Your primary residence or homestead is likely the most valuable asset you own. Beyond that, it is your home where you have made memories and invested much of your money and time. The common concern that prevents people from considering bankruptcy when they would obviously benefit from the discharge of their unsecured debt is worry about what will happen to their home in Chapter 7 bankruptcy proceedings.
After all, Chapter 7 bankruptcy is also called liquidation bankruptcy because the courts can seize and sell your property to cover your debts. People don’t want to lose their home or the equity they have spent a lifetime building.
Provided that you can pass the means test and qualify for Chapter 7 bankruptcy in Florida, you will likely worry about whether you will have to liquidate your real property as part of the bankruptcy proceedings. For those who qualify for Florida’s homestead exemptions, their investment in their home will likely remain protected.
Who can file for bankruptcy in Florida?
Given how generous Florida’s state exemptions for bankruptcy are, it’s not surprising that there are strict limitations on who can access those exemptions. In most cases, individuals who have lived in Florida for at least two years can file for bankruptcy using the Florida courts.
However, you must have lived in Florida for at least 40 months in order to claim the homestead exemption on your primary residence. If you have lived in Florida for less than that length of time, there are different, more restrictive limits to the amount of equity you can exempt.

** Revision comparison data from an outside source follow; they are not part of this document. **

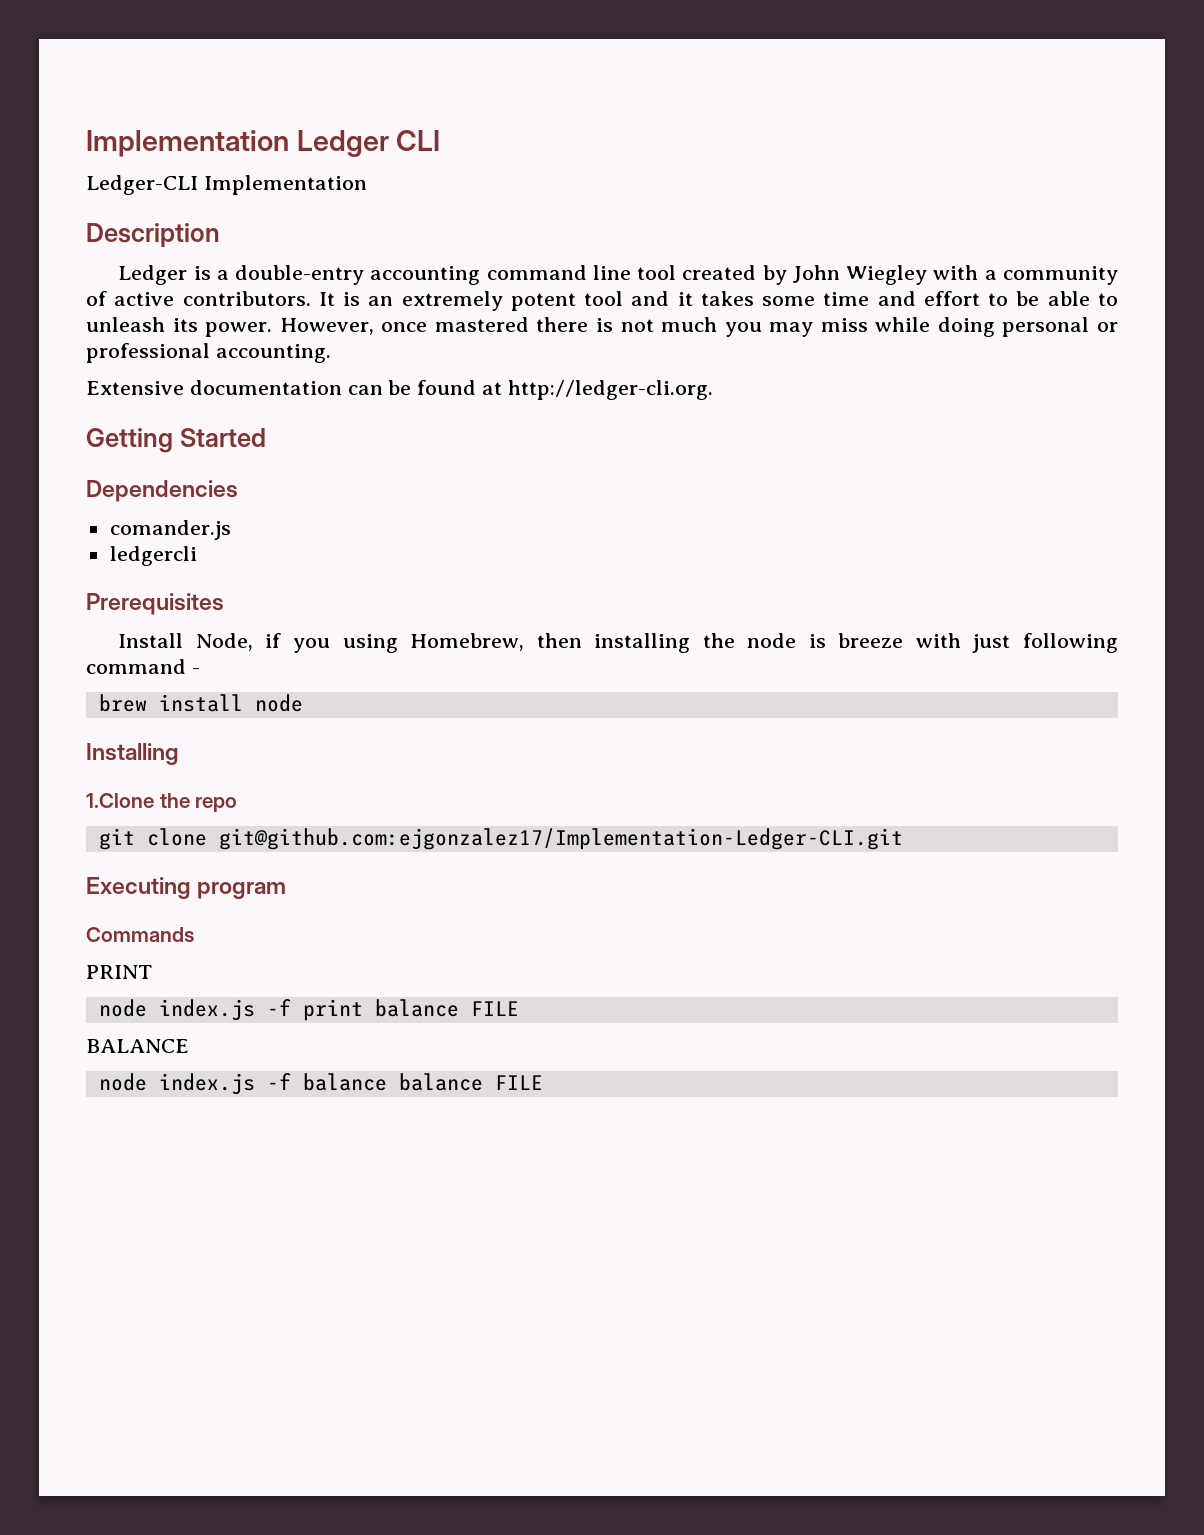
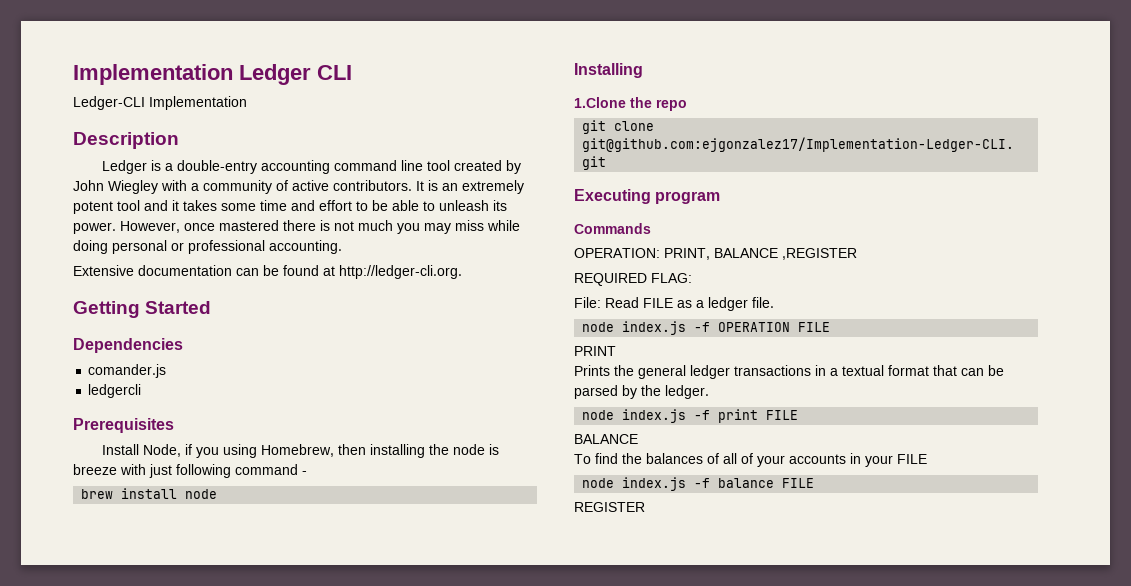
+ OPERATION: PRINT, BALANCE ,REGISTER
+ REQUIRED FLAG:
+ File: Read FILE as a ledger file.
+ node index.js -f OPERATION FILE
  PRINT
+ Prints the general ledger transactions in a textual format that can be parsed by the ledger.
- node index.js -f print balance FILE
+ node index.js -f print FILE
+ To find the balances of all of your accounts in your FILE
- node index.js -f balance balance FILE
+ node index.js -f balance FILE
+ REGISTER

For those who qualify, Florida has an unlimited homestead exemption
As previously mentioned, your home can represent years of investments and payments, and Florida allows you to protect all of that accumulated equity in many cases. The overall value of your home will not affect whether or not you can exempt the property, nor will the amount of equity you hold. You could exempt seven figures in equity in theory provided that your property is on a half-acre or less within city limits or on 160 acres or less in the countryside.
Protecting your home is often an important consideration in bankruptcy proceedings, which is one reason why learning as much as you can about bankruptcy ahead of time and help you.